Calhoun ignored it. "The Grallt have established a trading station at a place called Paranagua, in Brazil, according to the intelligence briefings I've gotten." He looked out the window again. "You escaped from a spaceship full of slavers with nothing but your bare hands. Do you think you can escape from the United States and get to Brazil with the equipment you have?"
"I reckon I ought to give it a try."
"Yes, I reckon you should." Calhoun moved toward the door. "I should go. I don't know what cover story Glen dreamed up, but it's bound to be wearing thin." He smiled again at Peters. "Like I said, your watchers will be back, despite all I can do, and I don't know how quickly. When you can move, you move, you hear me?"
"Yes, I hear you," Peters whispered. He looked up. "Thank you, Mr. President."
"Don't thank me!" Calhoun shouted, then collected himself. "So far as I can see, you've done nothing that any person could blame you for, beyond being unkind to a few revenuers."
"I'd put it stronger, Mr. President," George put in. "Mr. Peters came home with a fortune and a family, and was prepared to use his good fortune to help assure ours. He's been separated from his family, impoverished, and hounded." There was enough light to see the man's grimace. "Under some interpretations of international law he's a head of state.

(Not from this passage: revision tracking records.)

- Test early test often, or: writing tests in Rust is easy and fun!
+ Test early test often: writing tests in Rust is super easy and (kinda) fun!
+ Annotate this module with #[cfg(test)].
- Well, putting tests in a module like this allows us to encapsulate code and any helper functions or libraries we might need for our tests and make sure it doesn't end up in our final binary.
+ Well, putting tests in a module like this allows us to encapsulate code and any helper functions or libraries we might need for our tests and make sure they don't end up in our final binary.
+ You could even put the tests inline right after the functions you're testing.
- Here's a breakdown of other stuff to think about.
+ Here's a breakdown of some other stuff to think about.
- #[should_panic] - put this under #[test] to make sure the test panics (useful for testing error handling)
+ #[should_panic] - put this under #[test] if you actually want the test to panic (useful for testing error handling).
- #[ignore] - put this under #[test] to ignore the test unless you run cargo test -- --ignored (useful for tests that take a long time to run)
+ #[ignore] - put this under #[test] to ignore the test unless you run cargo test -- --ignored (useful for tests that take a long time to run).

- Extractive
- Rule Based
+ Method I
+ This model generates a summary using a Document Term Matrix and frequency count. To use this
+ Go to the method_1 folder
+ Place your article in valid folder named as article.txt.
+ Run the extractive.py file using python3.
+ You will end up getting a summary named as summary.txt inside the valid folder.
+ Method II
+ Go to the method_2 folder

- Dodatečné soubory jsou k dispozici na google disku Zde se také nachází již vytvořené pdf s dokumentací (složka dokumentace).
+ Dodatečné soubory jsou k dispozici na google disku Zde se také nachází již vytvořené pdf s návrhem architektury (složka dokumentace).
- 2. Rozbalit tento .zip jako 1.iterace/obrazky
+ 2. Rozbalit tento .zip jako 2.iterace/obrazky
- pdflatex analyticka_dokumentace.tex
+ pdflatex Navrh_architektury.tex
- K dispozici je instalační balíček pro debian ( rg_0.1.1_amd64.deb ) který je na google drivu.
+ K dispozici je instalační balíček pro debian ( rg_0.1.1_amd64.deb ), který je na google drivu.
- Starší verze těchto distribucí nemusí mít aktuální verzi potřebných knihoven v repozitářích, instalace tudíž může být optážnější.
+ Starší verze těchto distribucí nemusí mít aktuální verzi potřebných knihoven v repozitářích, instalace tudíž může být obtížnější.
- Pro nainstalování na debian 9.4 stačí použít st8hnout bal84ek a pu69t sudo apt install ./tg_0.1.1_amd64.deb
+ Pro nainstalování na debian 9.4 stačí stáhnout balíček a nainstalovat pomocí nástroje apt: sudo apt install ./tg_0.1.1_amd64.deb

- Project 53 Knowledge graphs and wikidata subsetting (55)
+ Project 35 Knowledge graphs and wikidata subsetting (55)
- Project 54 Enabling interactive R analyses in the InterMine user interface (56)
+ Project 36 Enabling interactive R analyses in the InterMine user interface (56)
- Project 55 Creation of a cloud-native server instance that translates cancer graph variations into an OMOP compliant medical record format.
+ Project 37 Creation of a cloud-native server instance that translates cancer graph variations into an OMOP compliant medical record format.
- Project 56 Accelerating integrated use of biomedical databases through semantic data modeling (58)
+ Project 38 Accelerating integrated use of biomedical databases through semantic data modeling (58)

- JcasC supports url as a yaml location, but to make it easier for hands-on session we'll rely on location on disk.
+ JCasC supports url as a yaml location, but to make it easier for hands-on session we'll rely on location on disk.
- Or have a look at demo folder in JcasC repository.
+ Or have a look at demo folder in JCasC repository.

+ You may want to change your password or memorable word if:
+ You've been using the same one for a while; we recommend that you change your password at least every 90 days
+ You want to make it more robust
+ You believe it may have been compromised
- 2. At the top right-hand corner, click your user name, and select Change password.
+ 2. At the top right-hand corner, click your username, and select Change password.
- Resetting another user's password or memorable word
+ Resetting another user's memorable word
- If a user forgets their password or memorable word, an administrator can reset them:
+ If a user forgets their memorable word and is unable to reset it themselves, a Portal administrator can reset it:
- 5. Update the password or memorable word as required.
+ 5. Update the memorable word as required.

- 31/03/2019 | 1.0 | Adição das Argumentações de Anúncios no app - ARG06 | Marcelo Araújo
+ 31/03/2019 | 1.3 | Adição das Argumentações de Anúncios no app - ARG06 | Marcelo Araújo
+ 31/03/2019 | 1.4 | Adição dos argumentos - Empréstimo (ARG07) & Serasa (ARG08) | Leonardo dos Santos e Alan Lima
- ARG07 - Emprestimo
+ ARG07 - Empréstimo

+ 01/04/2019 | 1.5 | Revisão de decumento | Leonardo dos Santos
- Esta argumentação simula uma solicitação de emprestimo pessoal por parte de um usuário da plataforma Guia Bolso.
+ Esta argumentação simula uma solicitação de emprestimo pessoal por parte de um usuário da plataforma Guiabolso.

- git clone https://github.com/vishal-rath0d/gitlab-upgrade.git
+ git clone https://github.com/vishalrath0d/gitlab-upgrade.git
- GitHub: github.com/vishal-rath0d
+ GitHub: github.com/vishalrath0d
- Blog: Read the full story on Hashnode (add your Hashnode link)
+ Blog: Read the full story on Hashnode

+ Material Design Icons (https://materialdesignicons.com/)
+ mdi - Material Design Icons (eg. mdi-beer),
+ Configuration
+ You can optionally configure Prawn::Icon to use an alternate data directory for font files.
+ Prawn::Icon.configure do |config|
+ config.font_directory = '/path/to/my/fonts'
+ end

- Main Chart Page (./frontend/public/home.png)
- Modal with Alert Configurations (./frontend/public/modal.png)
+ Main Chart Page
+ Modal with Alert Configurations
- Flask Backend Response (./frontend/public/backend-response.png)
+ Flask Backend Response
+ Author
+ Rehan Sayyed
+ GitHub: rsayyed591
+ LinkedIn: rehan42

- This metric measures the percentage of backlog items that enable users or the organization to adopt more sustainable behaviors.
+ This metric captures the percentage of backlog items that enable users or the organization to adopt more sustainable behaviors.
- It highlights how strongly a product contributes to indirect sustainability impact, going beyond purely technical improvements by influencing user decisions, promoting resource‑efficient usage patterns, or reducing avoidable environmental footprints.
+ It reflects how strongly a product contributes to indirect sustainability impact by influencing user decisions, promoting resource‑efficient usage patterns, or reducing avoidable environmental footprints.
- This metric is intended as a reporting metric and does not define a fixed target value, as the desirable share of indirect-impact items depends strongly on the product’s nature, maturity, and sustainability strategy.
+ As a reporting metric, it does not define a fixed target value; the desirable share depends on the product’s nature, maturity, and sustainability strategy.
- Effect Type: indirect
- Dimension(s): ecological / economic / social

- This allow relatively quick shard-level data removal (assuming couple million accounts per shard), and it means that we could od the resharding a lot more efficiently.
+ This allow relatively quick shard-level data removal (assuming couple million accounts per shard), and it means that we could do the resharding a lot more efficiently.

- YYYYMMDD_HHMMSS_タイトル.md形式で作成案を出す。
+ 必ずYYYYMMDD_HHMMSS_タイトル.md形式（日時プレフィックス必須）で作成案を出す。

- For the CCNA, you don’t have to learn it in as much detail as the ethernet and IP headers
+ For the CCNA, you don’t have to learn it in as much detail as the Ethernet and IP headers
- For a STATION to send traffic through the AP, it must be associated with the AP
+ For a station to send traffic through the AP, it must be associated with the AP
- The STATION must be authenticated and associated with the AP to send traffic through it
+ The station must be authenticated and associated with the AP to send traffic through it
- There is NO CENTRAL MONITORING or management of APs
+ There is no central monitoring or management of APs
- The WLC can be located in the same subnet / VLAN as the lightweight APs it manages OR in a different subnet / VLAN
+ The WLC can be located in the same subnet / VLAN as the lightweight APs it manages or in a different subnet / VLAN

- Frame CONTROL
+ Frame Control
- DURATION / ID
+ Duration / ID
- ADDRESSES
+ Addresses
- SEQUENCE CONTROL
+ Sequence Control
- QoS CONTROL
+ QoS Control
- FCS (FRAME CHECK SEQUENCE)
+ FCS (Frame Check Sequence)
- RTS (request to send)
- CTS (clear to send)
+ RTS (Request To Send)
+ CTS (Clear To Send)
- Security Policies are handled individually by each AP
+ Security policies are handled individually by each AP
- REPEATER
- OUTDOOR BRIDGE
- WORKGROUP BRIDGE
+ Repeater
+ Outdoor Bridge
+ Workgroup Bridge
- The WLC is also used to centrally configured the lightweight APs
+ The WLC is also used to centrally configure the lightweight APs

And here he is, living in the back of beyond like some trapper from two centuries ago."
"And I can't even give the man a ride to Key West in my helicopter!" the President roared, then subsided again. "If I did, and somebody talked, we'd both be in the shitter, Mr. Peters. Even the President is subject to the tax laws. According to the Party, it's a sign of egalitarianism."
"But you think you can get away with this," Peters noted.
"I don't know if I can or not, but it had to be tried. I'm not a good man, Mr. Peters; I'm a politician. If I thought keeping you would do any good, you'd be in jail. Or a vault." He smiled wanly. "By this time it's sure you're no use as a hostage, and keeping you is just cruelty. Unfortunately we seem to be pretty good at cruelty."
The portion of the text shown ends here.